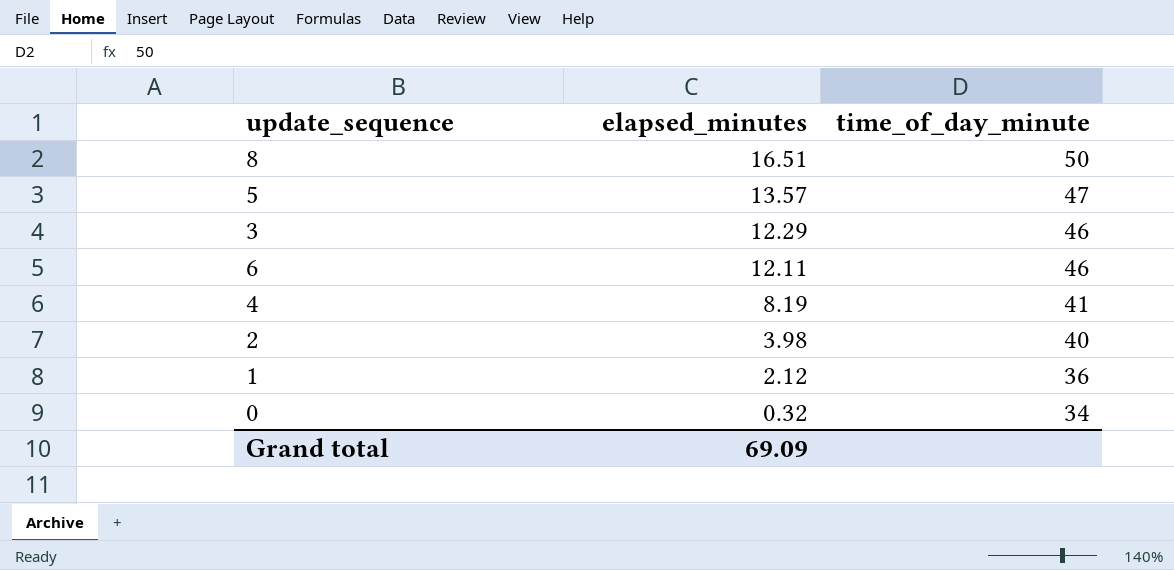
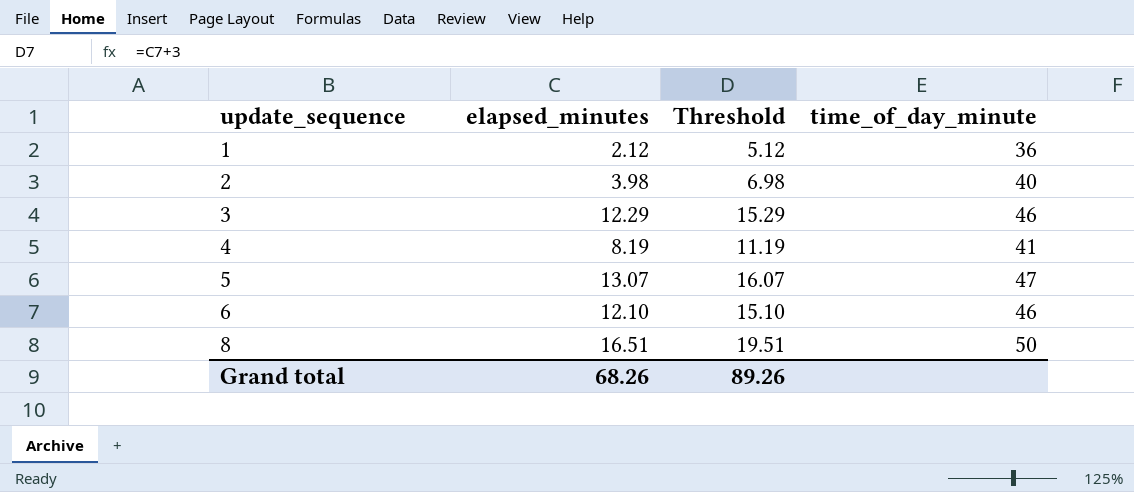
row order: elapsed_minutes descending -> update_sequence ascending
column Threshold | formula: none -> [elapsed_minutes] + 3
row 0: 0.32 | 34 -> none
5 | elapsed_minutes: 13.57 -> 13.07
6 | elapsed_minutes: 12.11 -> 12.10
Grand total | elapsed_minutes: 69.09 -> 68.26

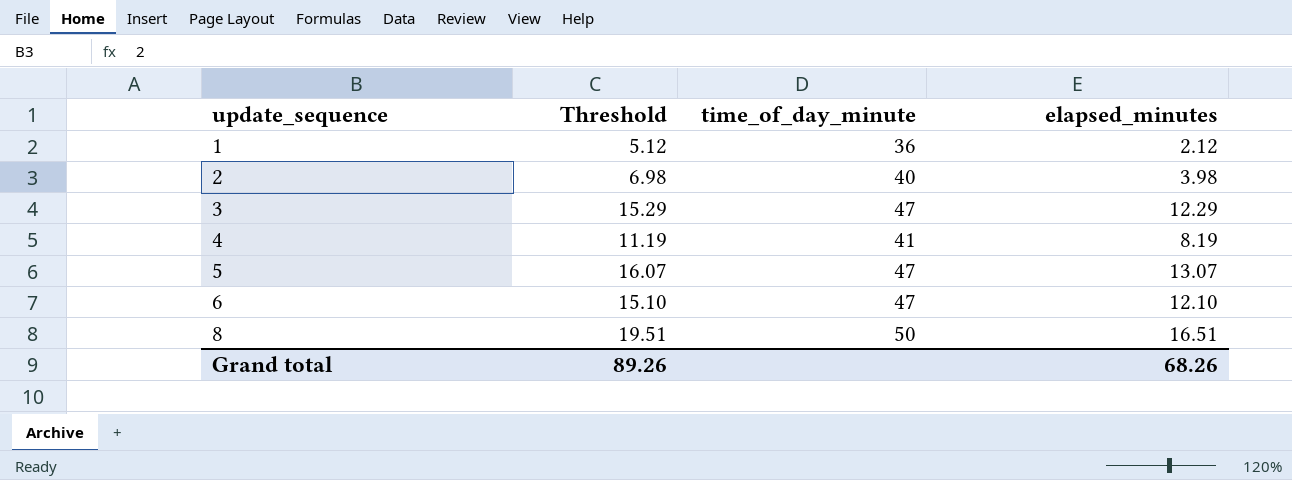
column elapsed_minutes | position: 2 -> 4
3 | time_of_day_minute: 46 -> 47
6 | time_of_day_minute: 46 -> 47

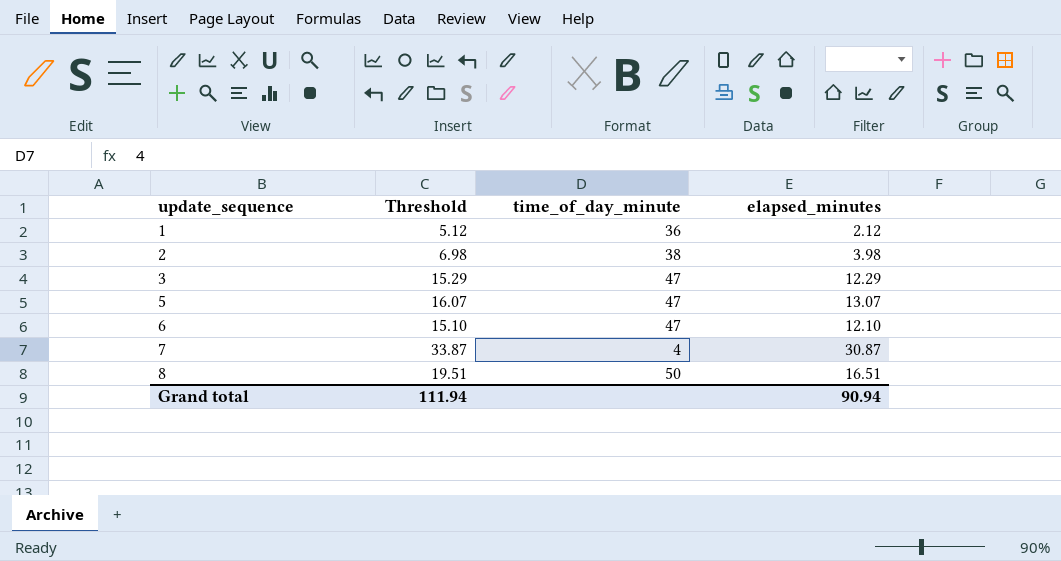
row 4: 11.19 | 41 | 8.19 -> none
2 | time_of_day_minute: 40 -> 38
row 7: none -> 33.87 | 4 | 30.87
Grand total | Threshold: 89.26 -> 111.94
Grand total | elapsed_minutes: 68.26 -> 90.94

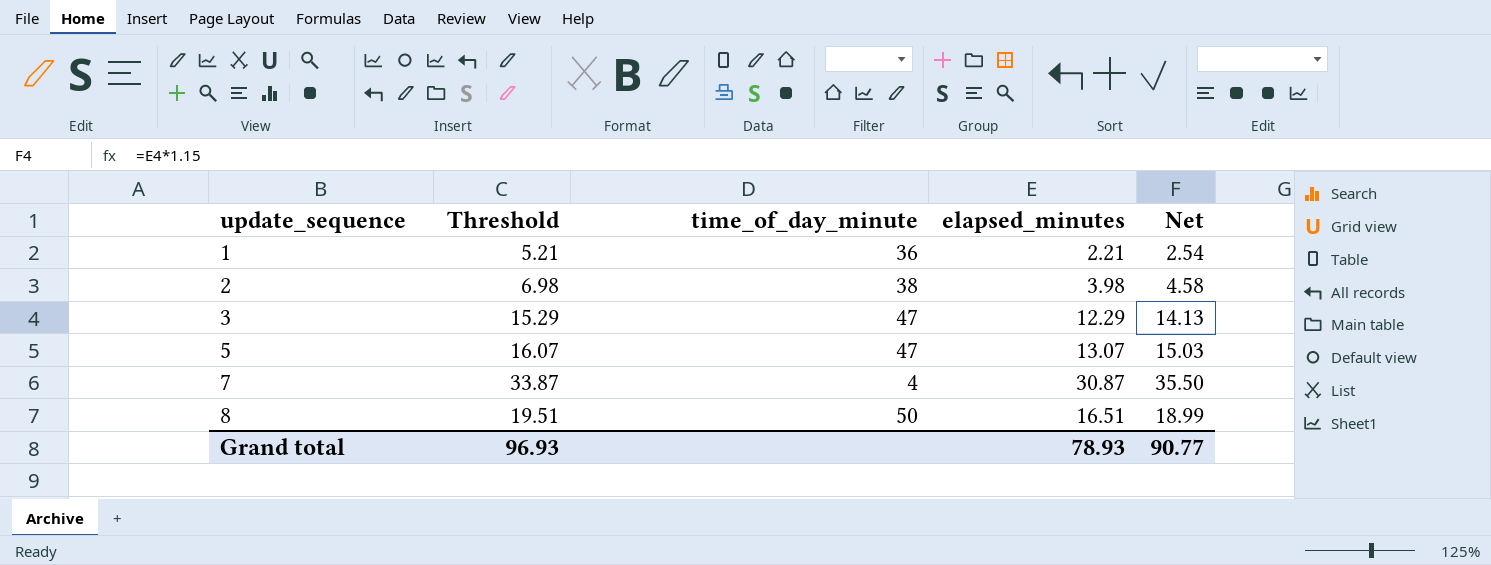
column Net | formula: none -> [elapsed_minutes] * 1.15
row 6: 15.10 | 47 | 12.10 -> none
1 | Threshold: 5.12 -> 5.21
1 | elapsed_minutes: 2.12 -> 2.21
Grand total | Threshold: 111.94 -> 96.93
Grand total | elapsed_minutes: 90.94 -> 78.93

What you should do — Everything from the first line of the entries through the line containing "column elapsed_minutes | position: 2 -> 4" is to be transcribed exactly; the pictures are not.

Reply to the exercise —
row order: elapsed_minutes descending -> update_sequence ascending
column Threshold | formula: none -> [elapsed_minutes] + 3
row 0: 0.32 | 34 -> none
5 | elapsed_minutes: 13.57 -> 13.07
6 | elapsed_minutes: 12.11 -> 12.10
Grand total | elapsed_minutes: 69.09 -> 68.26

column elapsed_minutes | position: 2 -> 4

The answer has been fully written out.